··· Supplied records
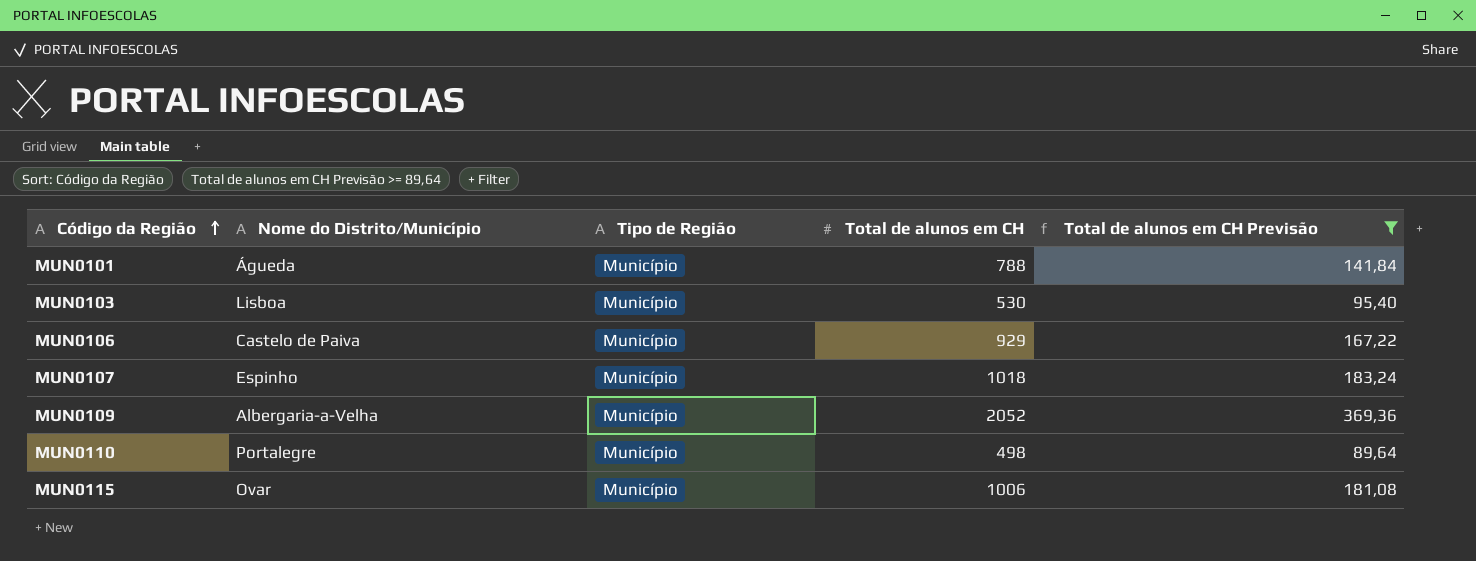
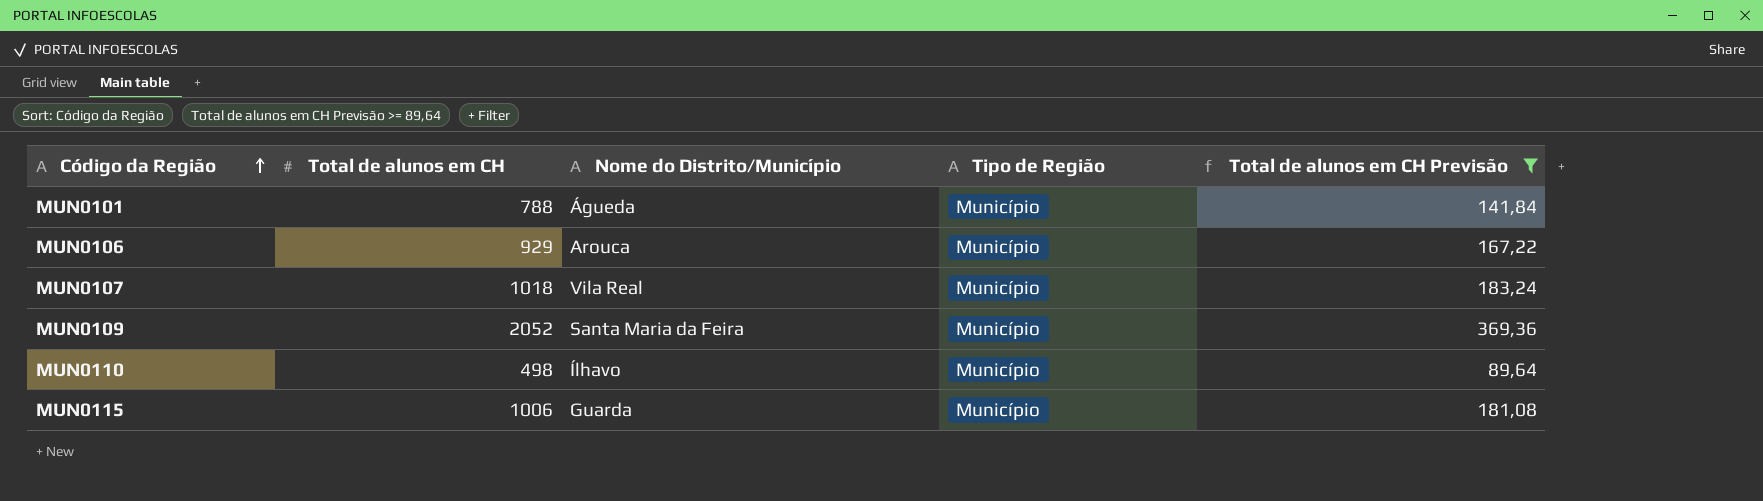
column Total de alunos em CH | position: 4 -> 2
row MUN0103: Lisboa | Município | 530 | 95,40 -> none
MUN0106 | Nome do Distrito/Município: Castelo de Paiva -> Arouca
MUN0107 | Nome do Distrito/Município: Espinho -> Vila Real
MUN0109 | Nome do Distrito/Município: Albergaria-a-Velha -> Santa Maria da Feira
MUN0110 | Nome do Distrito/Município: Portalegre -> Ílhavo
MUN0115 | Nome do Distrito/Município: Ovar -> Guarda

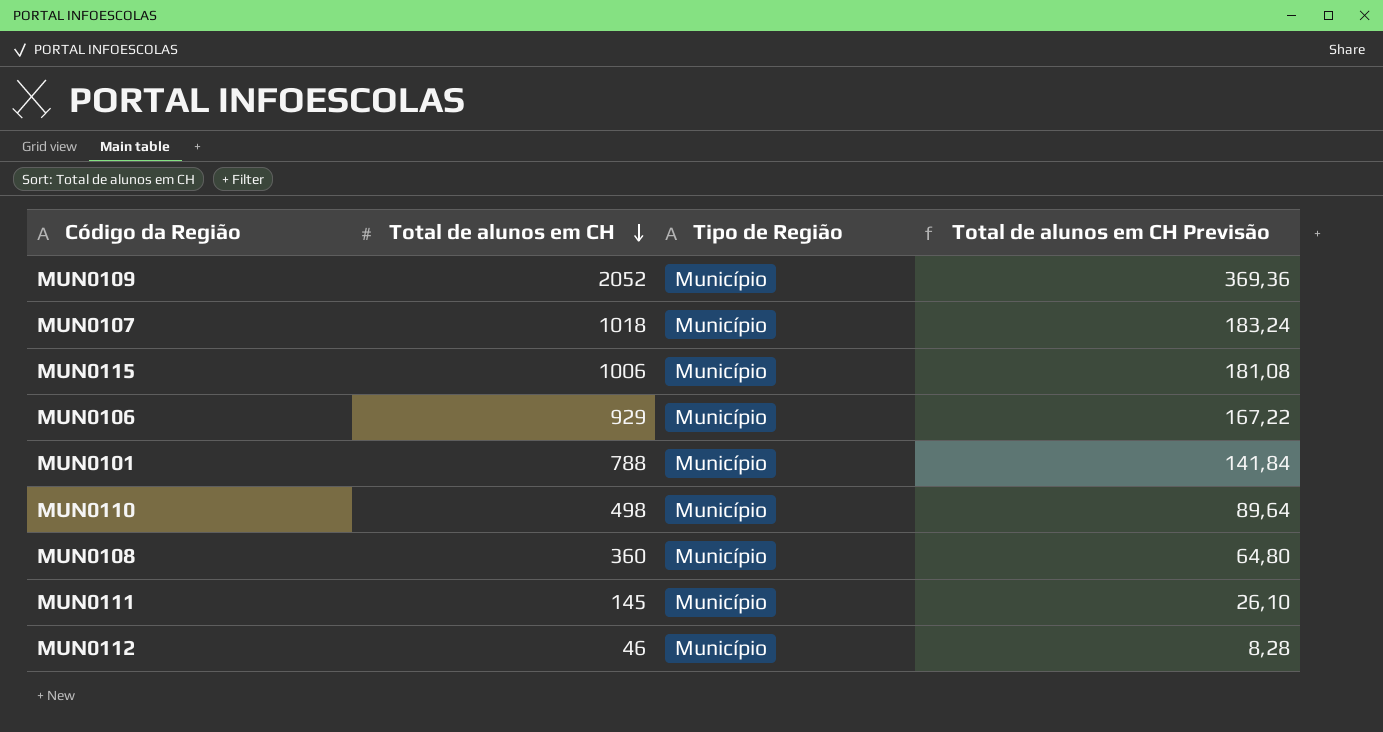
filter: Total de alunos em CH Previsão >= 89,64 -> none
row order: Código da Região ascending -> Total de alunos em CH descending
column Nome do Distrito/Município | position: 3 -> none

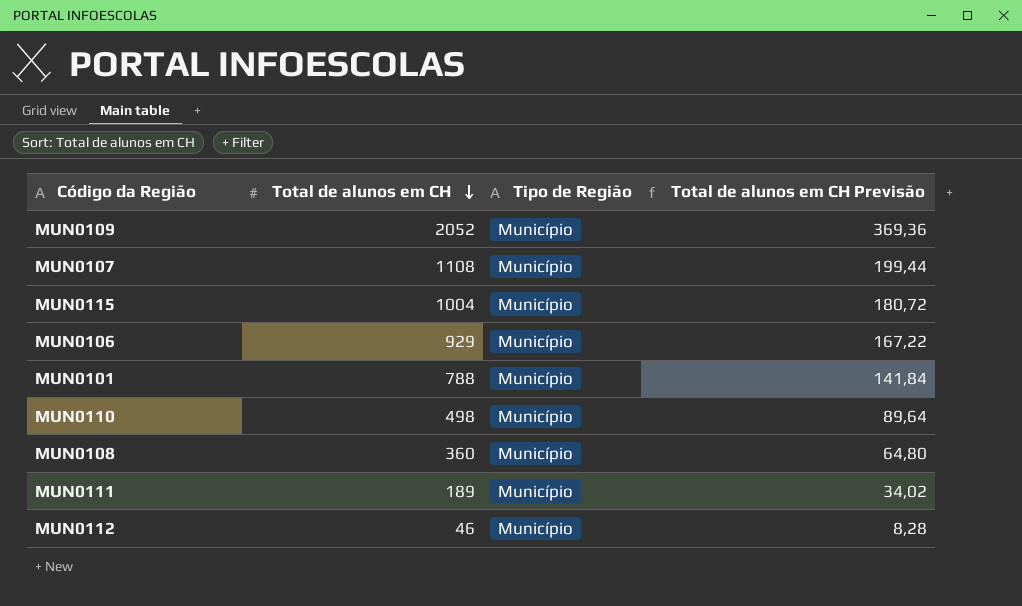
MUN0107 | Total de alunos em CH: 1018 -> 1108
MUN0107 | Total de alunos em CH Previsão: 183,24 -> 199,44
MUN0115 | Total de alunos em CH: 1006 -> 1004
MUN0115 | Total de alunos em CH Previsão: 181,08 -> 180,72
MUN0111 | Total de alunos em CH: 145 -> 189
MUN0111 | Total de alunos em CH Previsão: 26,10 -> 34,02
······
**Exercise details**
The result should be every entry, word for word, and no pictures.

**Expected answer**
column Total de alunos em CH | position: 4 -> 2
row MUN0103: Lisboa | Município | 530 | 95,40 -> none
MUN0106 | Nome do Distrito/Município: Castelo de Paiva -> Arouca
MUN0107 | Nome do Distrito/Município: Espinho -> Vila Real
MUN0109 | Nome do Distrito/Município: Albergaria-a-Velha -> Santa Maria da Feira
MUN0110 | Nome do Distrito/Município: Portalegre -> Ílhavo
MUN0115 | Nome do Distrito/Município: Ovar -> Guarda

filter: Total de alunos em CH Previsão >= 89,64 -> none
row order: Código da Região ascending -> Total de alunos em CH descending
column Nome do Distrito/Município | position: 3 -> none

MUN0107 | Total de alunos em CH: 1018 -> 1108
MUN0107 | Total de alunos em CH Previsão: 183,24 -> 199,44
MUN0115 | Total de alunos em CH: 1006 -> 1004
MUN0115 | Total de alunos em CH Previsão: 181,08 -> 180,72
MUN0111 | Total de alunos em CH: 145 -> 189
MUN0111 | Total de alunos em CH Previsão: 26,10 -> 34,02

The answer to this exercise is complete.